● **Information given**
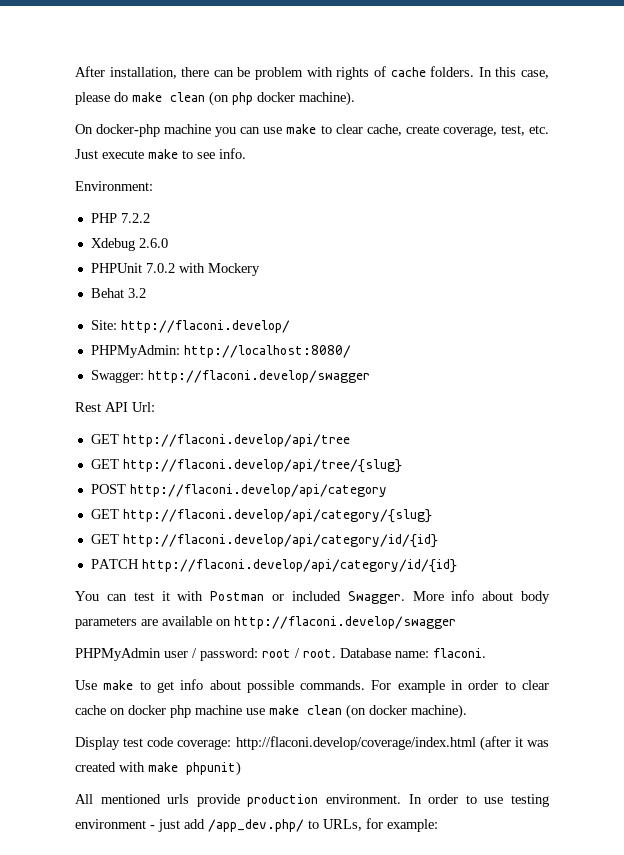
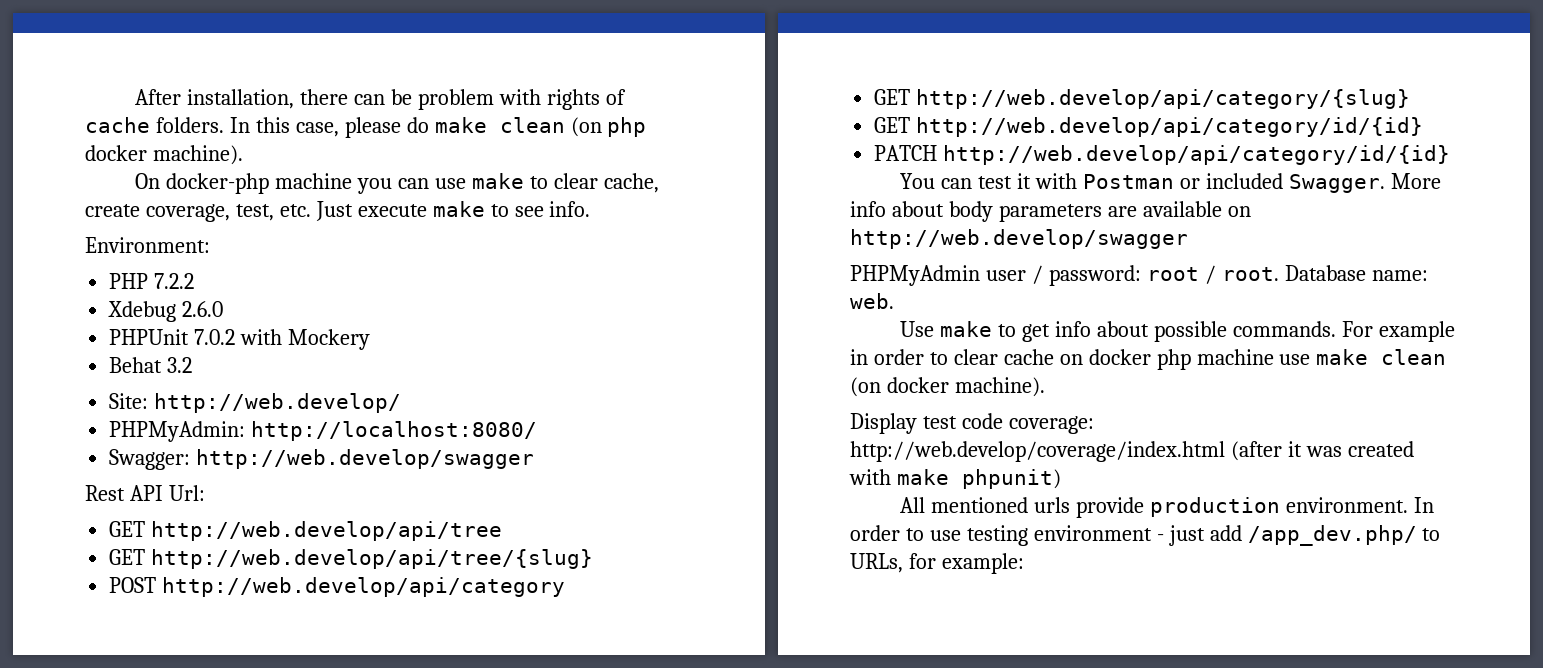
- Site: http://flaconi.develop/
+ Site: http://web.develop/
- Swagger: http://flaconi.develop/swagger
+ Swagger: http://web.develop/swagger
- GET http://flaconi.develop/api/tree
- GET http://flaconi.develop/api/tree/{slug}
+ GET http://web.develop/api/tree
+ GET http://web.develop/api/tree/{slug}
- POST http://flaconi.develop/api/category
- GET http://flaconi.develop/api/category/{slug}
- GET http://flaconi.develop/api/category/id/{id}
+ POST http://web.develop/api/category
+ GET http://web.develop/api/category/{slug}
+ GET http://web.develop/api/category/id/{id}
- PATCH http://flaconi.develop/api/category/id/{id}
+ PATCH http://web.develop/api/category/id/{id}
- More info about body parameters are available on http://flaconi.develop/swagger
+ More info about body parameters are available on http://web.develop/swagger
- Database name: flaconi.
+ Database name: web.
- Display test code coverage: http://flaconi.develop/coverage/index.html (after it was created with make phpunit)
+ Display test code coverage: http://web.develop/coverage/index.html (after it was created with make phpunit)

● **Work required**
Write out, word for word, the line that contains "- Swagger: http://flaconi.develop/swagger" and every line after it through the last line of the listing.

● **Output**
- Swagger: http://flaconi.develop/swagger
+ Swagger: http://web.develop/swagger
- GET http://flaconi.develop/api/tree
- GET http://flaconi.develop/api/tree/{slug}
+ GET http://web.develop/api/tree
+ GET http://web.develop/api/tree/{slug}
- POST http://flaconi.develop/api/category
- GET http://flaconi.develop/api/category/{slug}
- GET http://flaconi.develop/api/category/id/{id}
+ POST http://web.develop/api/category
+ GET http://web.develop/api/category/{slug}
+ GET http://web.develop/api/category/id/{id}
- PATCH http://flaconi.develop/api/category/id/{id}
+ PATCH http://web.develop/api/category/id/{id}
- More info about body parameters are available on http://flaconi.develop/swagger
+ More info about body parameters are available on http://web.develop/swagger
- Database name: flaconi.
+ Database name: web.
- Display test code coverage: http://flaconi.develop/coverage/index.html (after it was created with make phpunit)
+ Display test code coverage: http://web.develop/coverage/index.html (after it was created with make phpunit)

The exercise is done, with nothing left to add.